🤖 AI Summary
Reconstructing 4D representations of hand–object interactions—including hand pose, object shape, 6D object pose, and contact state—from open-world monocular videos is challenged by occlusions, unknown geometry, and hand–object misalignment. This work proposes CHOIR, a novel framework that explicitly models contact as a dynamically updated constraint. Starting from a coarse interaction sequence initialized with visual priors, CHOIR integrates generative spatial refinement, ray-based depth correction, and contact correspondence estimation, followed by a contact-aware joint optimization to enforce geometric, temporal, and physical consistency. Evaluated on both in-the-wild and controlled videos, the method significantly outperforms existing approaches, achieving notable improvements in object reconstruction quality, physical plausibility, and temporal coherence.
📝 Abstract
We ask whether everyday open-world monocular videos can be turned into reusable 4D interaction primitives: articulated hand motion, object shape with 6D pose over time, and the when/where of contact.

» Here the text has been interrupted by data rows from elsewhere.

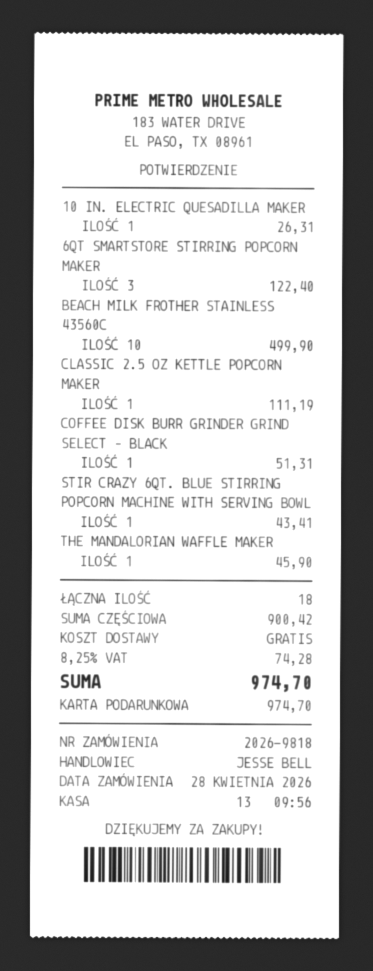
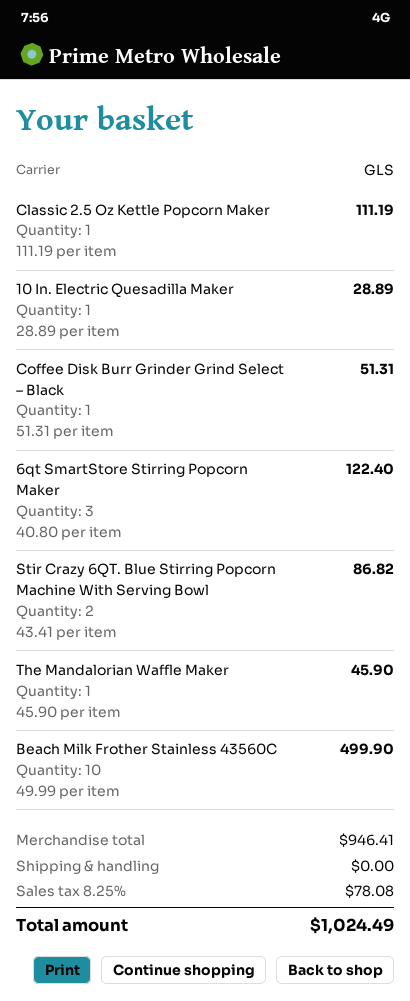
10 IN. ELECTRIC QUESADILLA MAKER: 1 for 26.31 -> 1 for 28.89
STIR CRAZY 6QT. BLUE STIRRING POPCORN MACHINE WITH SERVING BOWL: 1 for 43.41 -> 2 for 86.82
subtotal: 900.42 -> 946.41
tax: 8.25% = 74.28 -> 8.25% = 78.08
total: 974.70 -> 1024.49

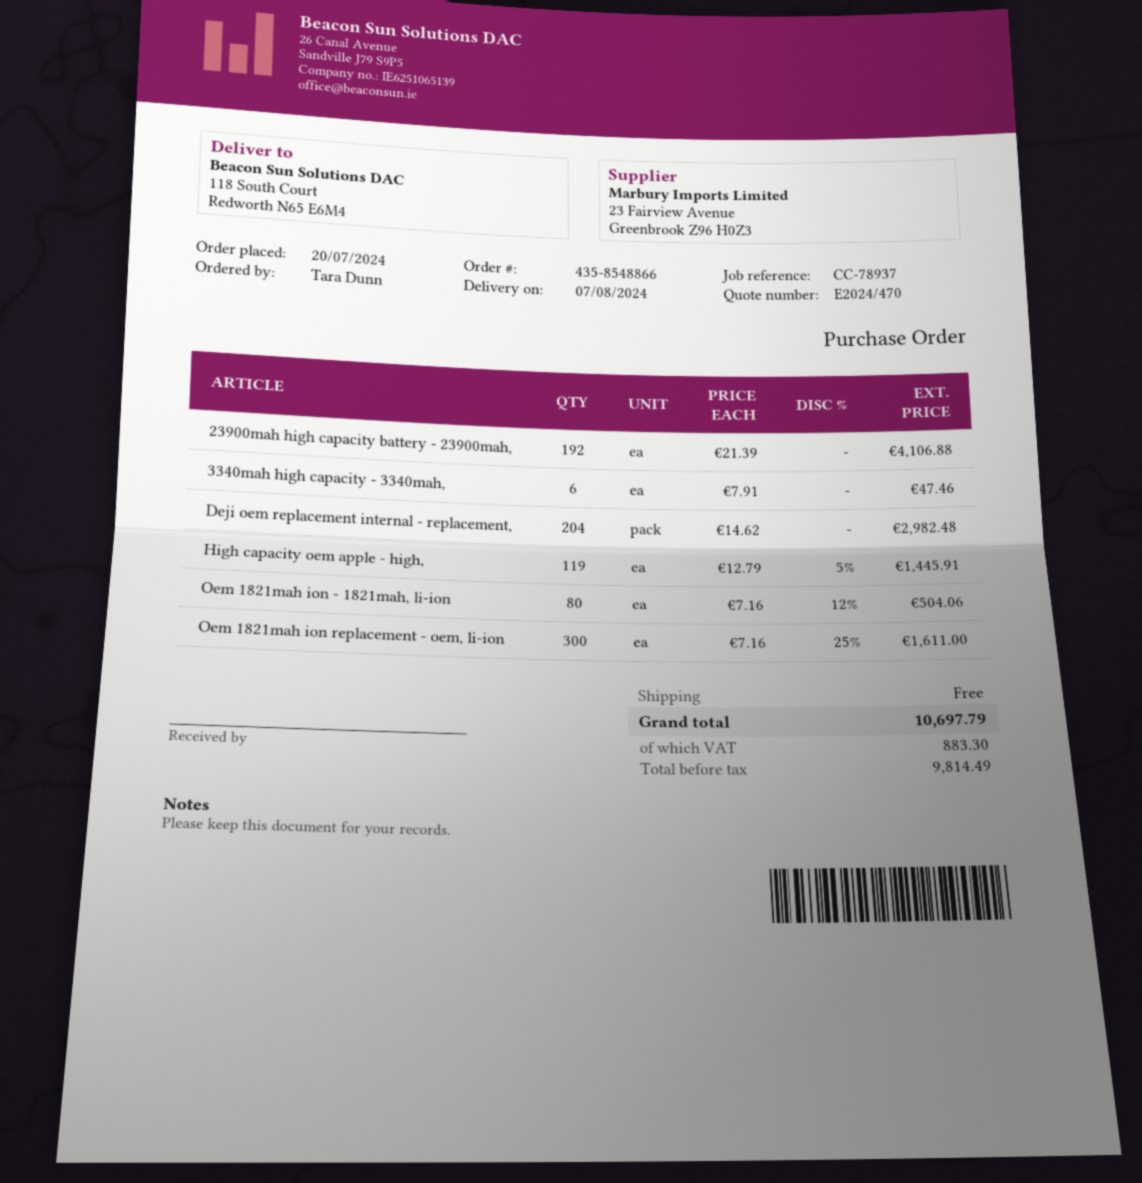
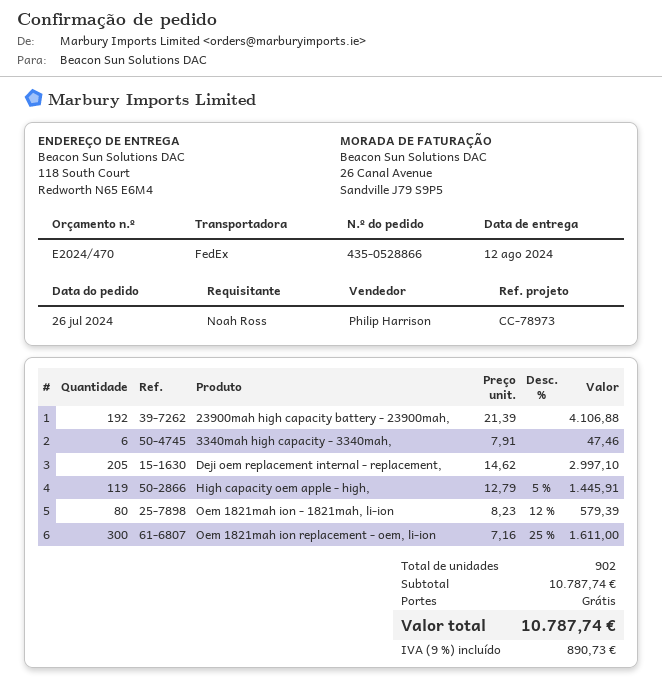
order number: 435-8548866 -> 435-0528866
order date: 2024-07-20 -> 2024-07-26
delivery date: 2024-08-07 -> 2024-08-12
reference: CC-78937 -> CC-78973
ordered by: Tara Dunn -> Noah Ross
Deji oem replacement internal - replacement,: 204 x 14.62 = 2982.48 -> 205 x 14.62 = 2997.10
Oem 1821mah ion - 1821mah, li-ion: 80 x 7.16 - 12% = 504.06 -> 80 x 8.23 - 12% = 579.39
tax: 883.30 -> 890.73
total: 10697.79 -> 10787.74

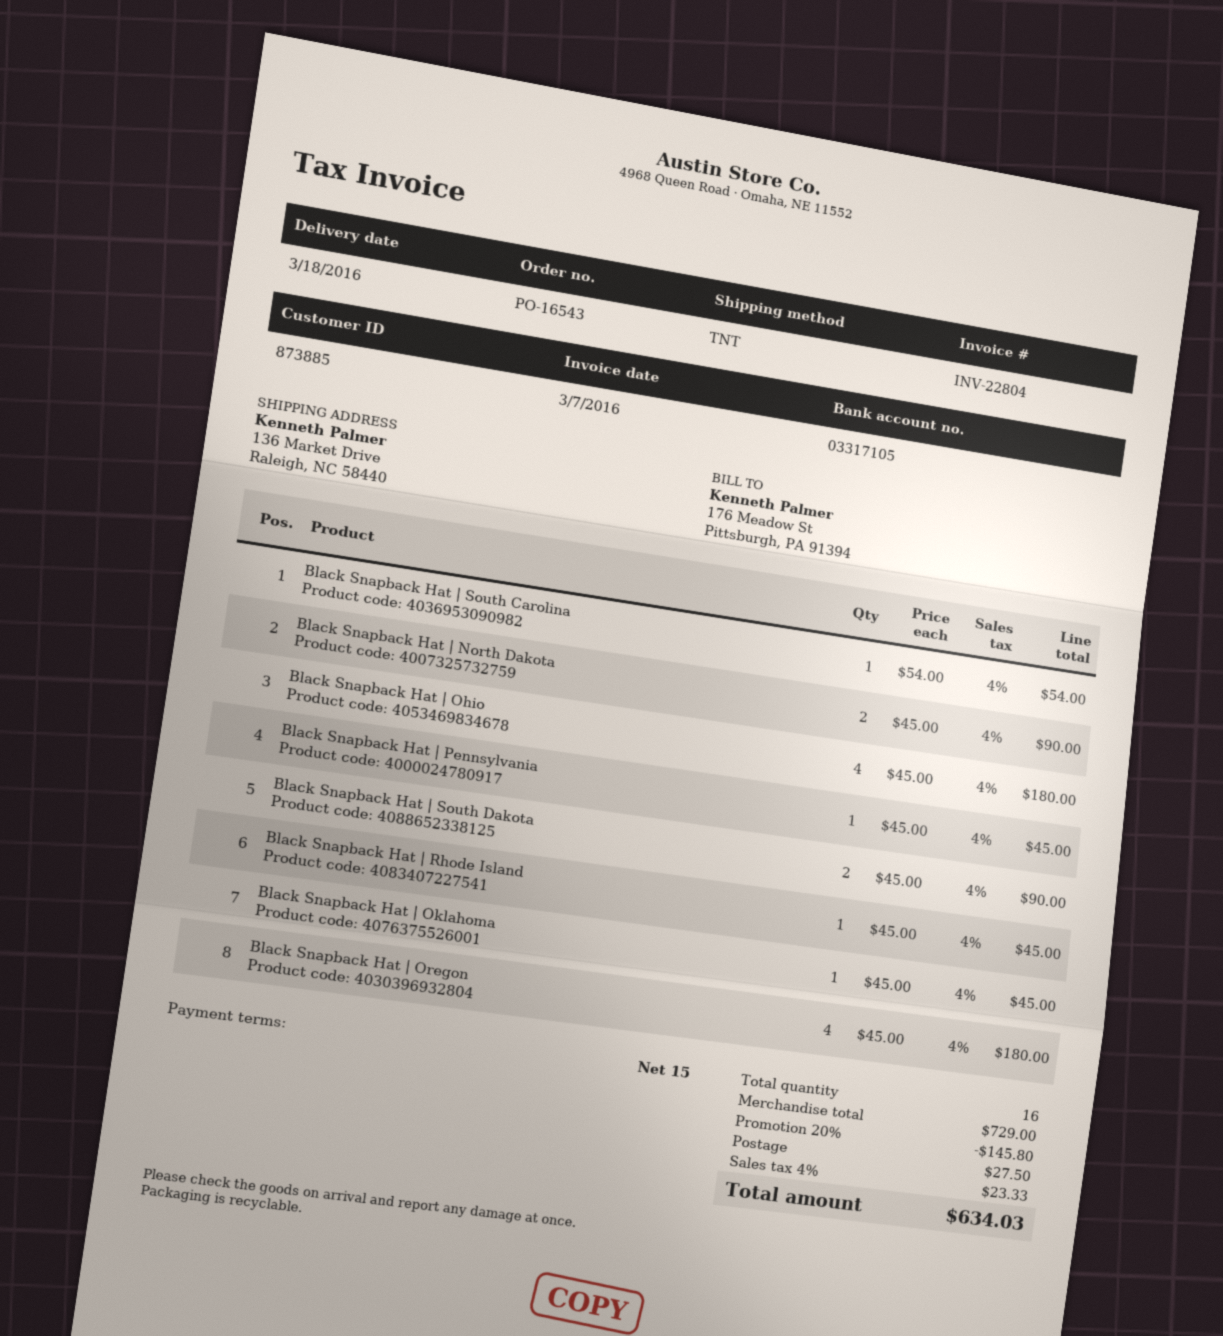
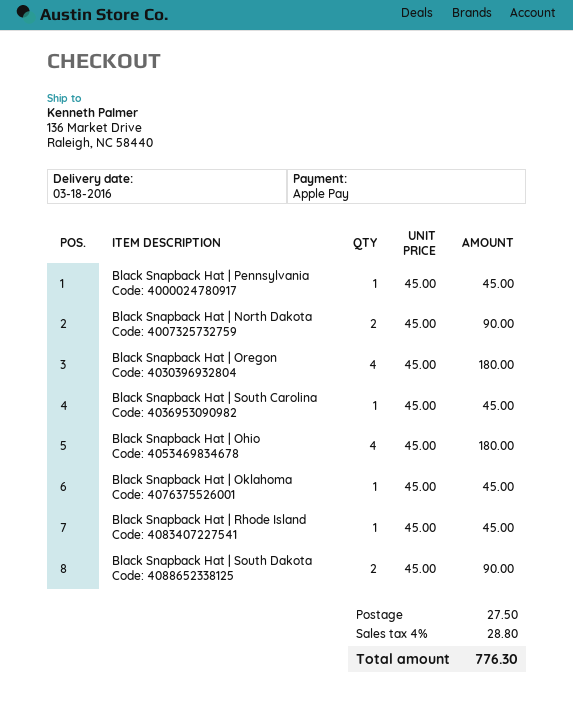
Black Snapback Hat | South Carolina: 1 x 54.00 = 54.00 -> 1 x 45.00 = 45.00
discount: 20% = 145.80 -> none
tax: 4% = 23.33 -> 4% = 28.80
total: 634.03 -> 776.30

Such a capability would enable scalable mining of real interactions and, beyond reconstruction, support scene-aware synthesis and planning. However, reconstructing hand-object interaction (HOI) from challenging monocular videos remains difficult: methods often assume known objects or curated scenes, and separately estimated hands and objects easily become misaligned under clutter, occlusion, and unseen object geometries. Targeting this setting, we present CHOIR, a Contact-aware HOI Reconstruction framework for a monocular camera, using contact as an explicit coupling signal between hands and objects. CHOIR first initializes a coarse, contact-agnostic 4D HOI sequence from open-world visual priors. It then introduces a generative HOI spatial rectification module to predict ray-depth corrections and rectify hand-object relative placement, then derive initial per-frame contact correspondences on the rectified geometry. Last, a contact-aware joint optimization with dynamically updated contact constraints enforces geometric, temporal, and contact consistency. Experiments on controlled and challenging videos show that CHOIR improves object reconstruction, physical plausibility, and temporal consistency over state-of-the-art methods.